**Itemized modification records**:
================
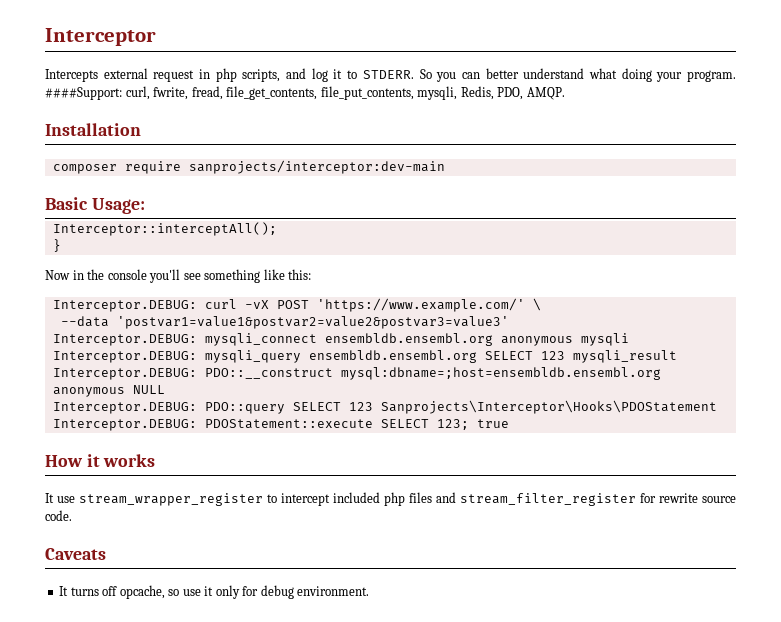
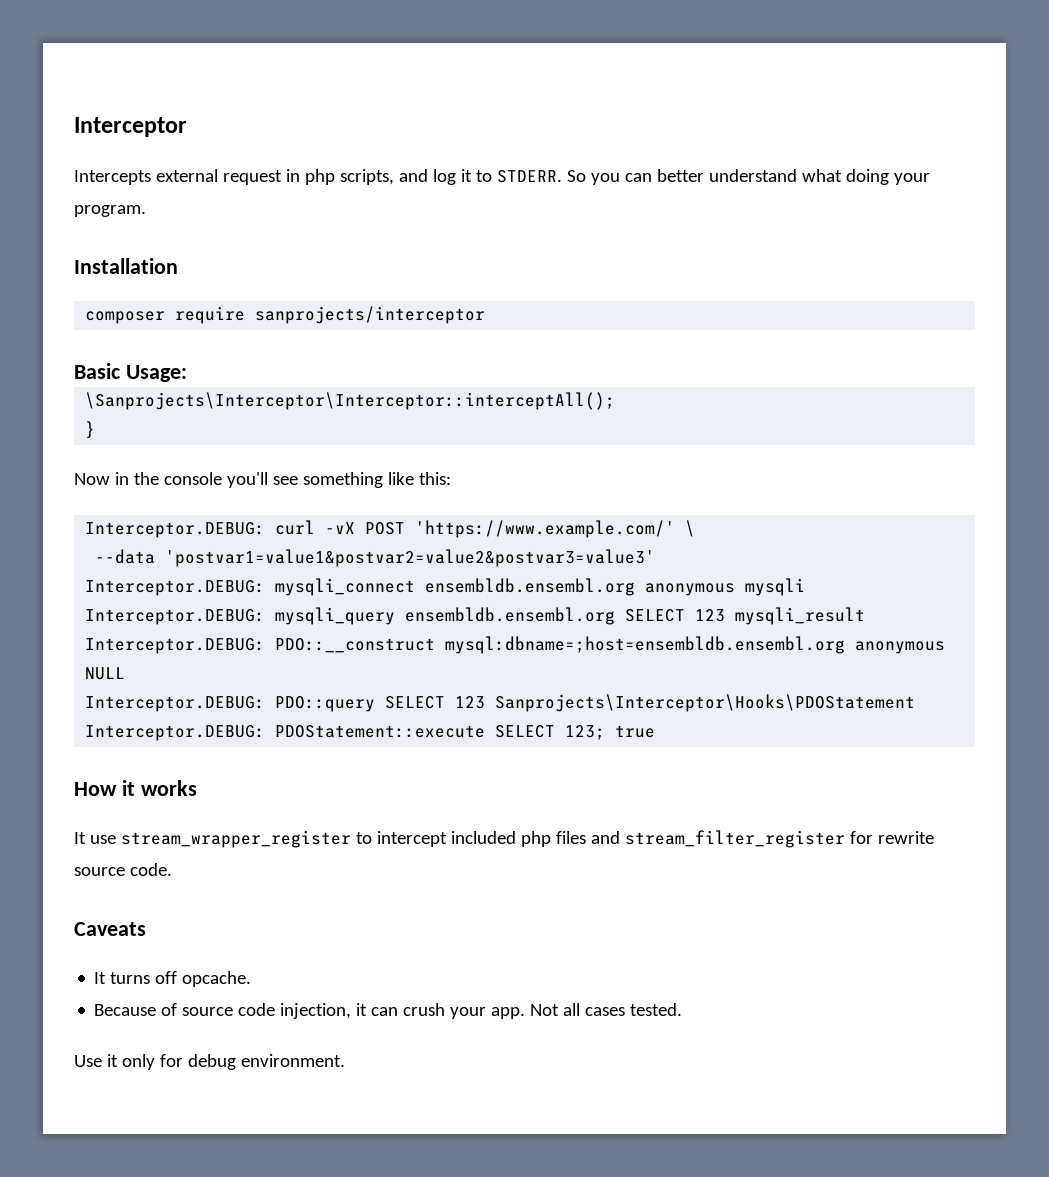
- ####Support: curl, fwrite, fread, file_get_contents, file_put_contents, mysqli, Redis, PDO, AMQP.
- composer require sanprojects/interceptor:dev-main
+ composer require sanprojects/interceptor
- Interceptor::interceptAll();
+ \Sanprojects\Interceptor\Interceptor::interceptAll();
- It turns off opcache, so use it only for debug environment.
+ It turns off opcache.
+ Because of source code injection, it can crush your app. Not all cases tested.
+ Use it only for debug environment.

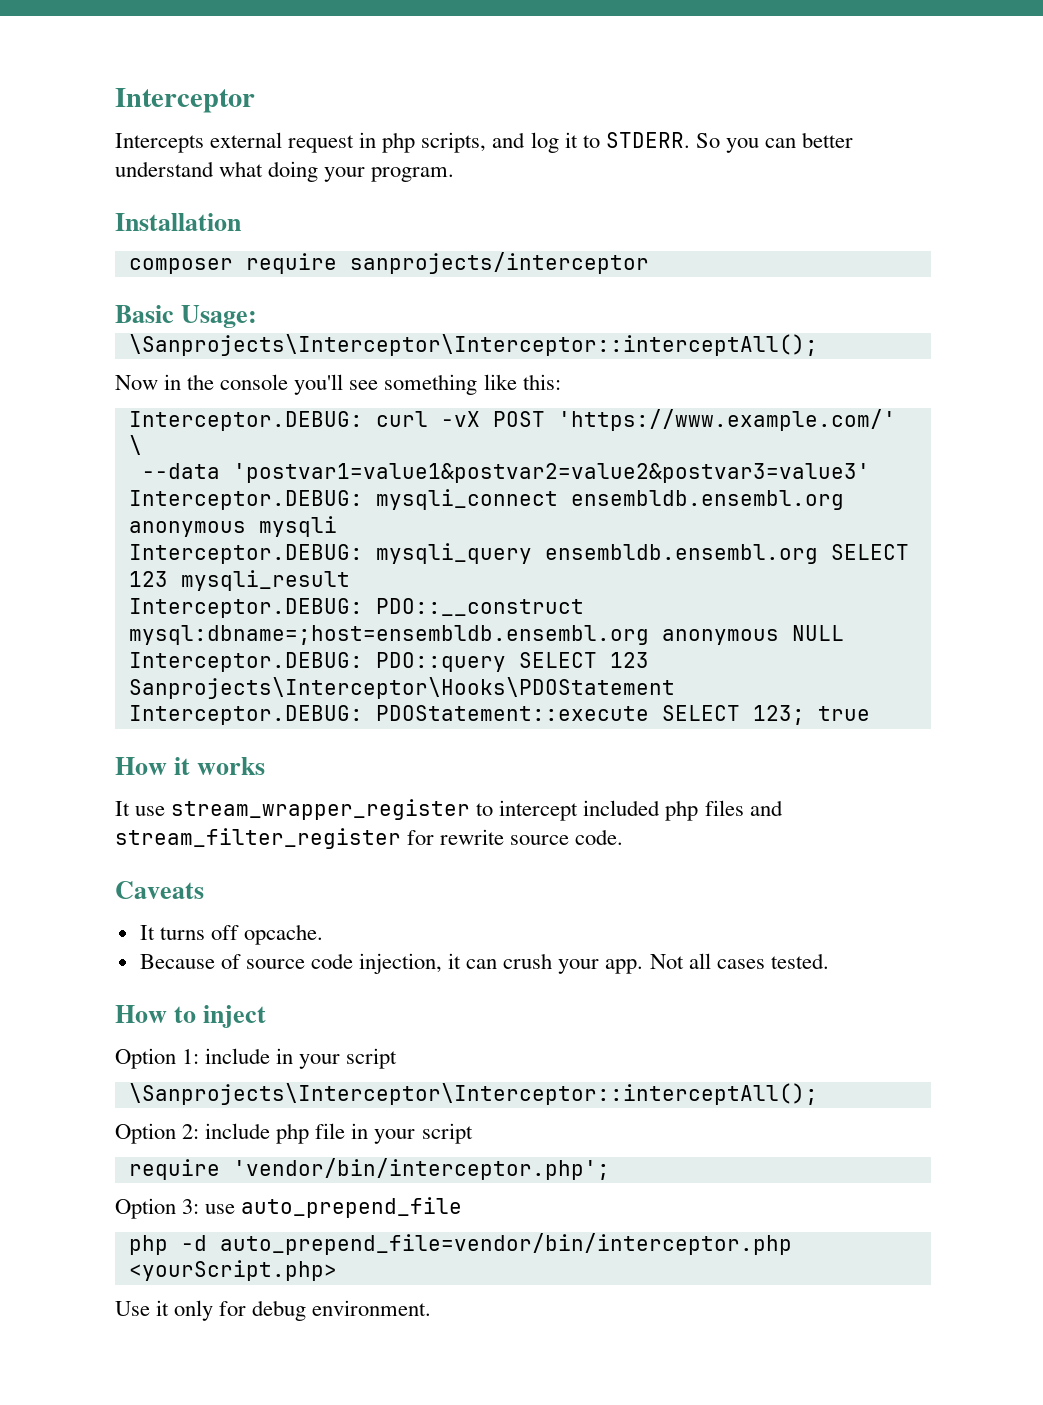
- }
+ How to inject
+ Option 1: include in your script
+ \Sanprojects\Interceptor\Interceptor::interceptAll();
+ Option 2: include php file in your script
+ require 'vendor/bin/interceptor.php';
+ Option 3: use auto_prepend_file
+ php -d auto_prepend_file=vendor/bin/interceptor.php <yourScript.php>

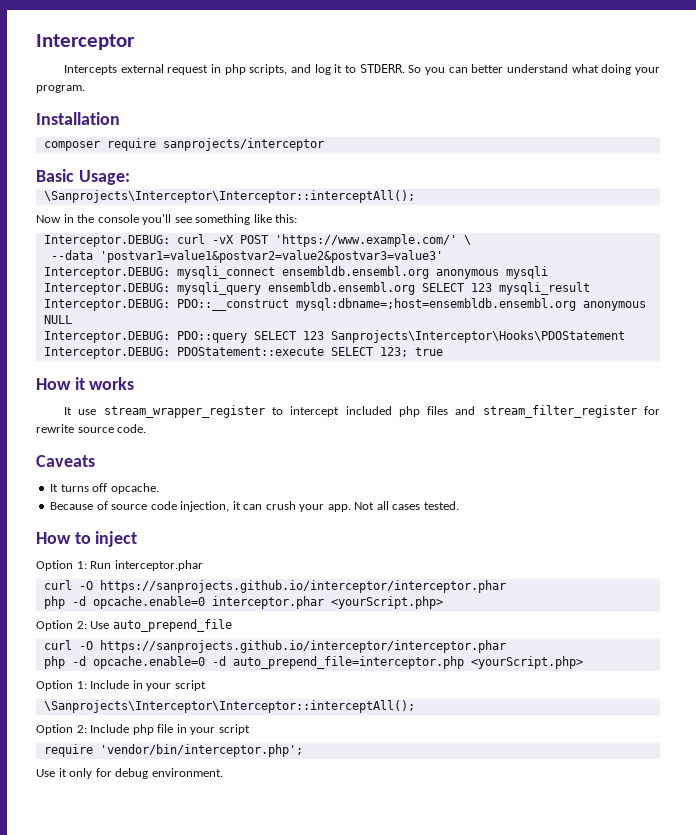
- Option 1: include in your script
+ Option 1: Run interceptor.phar
+ curl -O https://sanprojects.github.io/interceptor/interceptor.phar
+ php -d opcache.enable=0 interceptor.phar <yourScript.php>
+ Option 2: Use auto_prepend_file
+ curl -O https://sanprojects.github.io/interceptor/interceptor.phar
+ php -d opcache.enable=0 -d auto_prepend_file=interceptor.php <yourScript.php>
+ Option 1: Include in your script
- Option 2: include php file in your script
+ Option 2: Include php file in your script
- Option 3: use auto_prepend_file
- php -d auto_prepend_file=vendor/bin/interceptor.php <yourScript.php>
================
**Task statement**:
Transcribe exactly each line of the records from the start up to and including the one with "turns off opcache.", and leave out every picture.

**Task response**:
- ####Support: curl, fwrite, fread, file_get_contents, file_put_contents, mysqli, Redis, PDO, AMQP.
- composer require sanprojects/interceptor:dev-main
+ composer require sanprojects/interceptor
- Interceptor::interceptAll();
+ \Sanprojects\Interceptor\Interceptor::interceptAll();
- It turns off opcache, so use it only for debug environment.
+ It turns off opcache.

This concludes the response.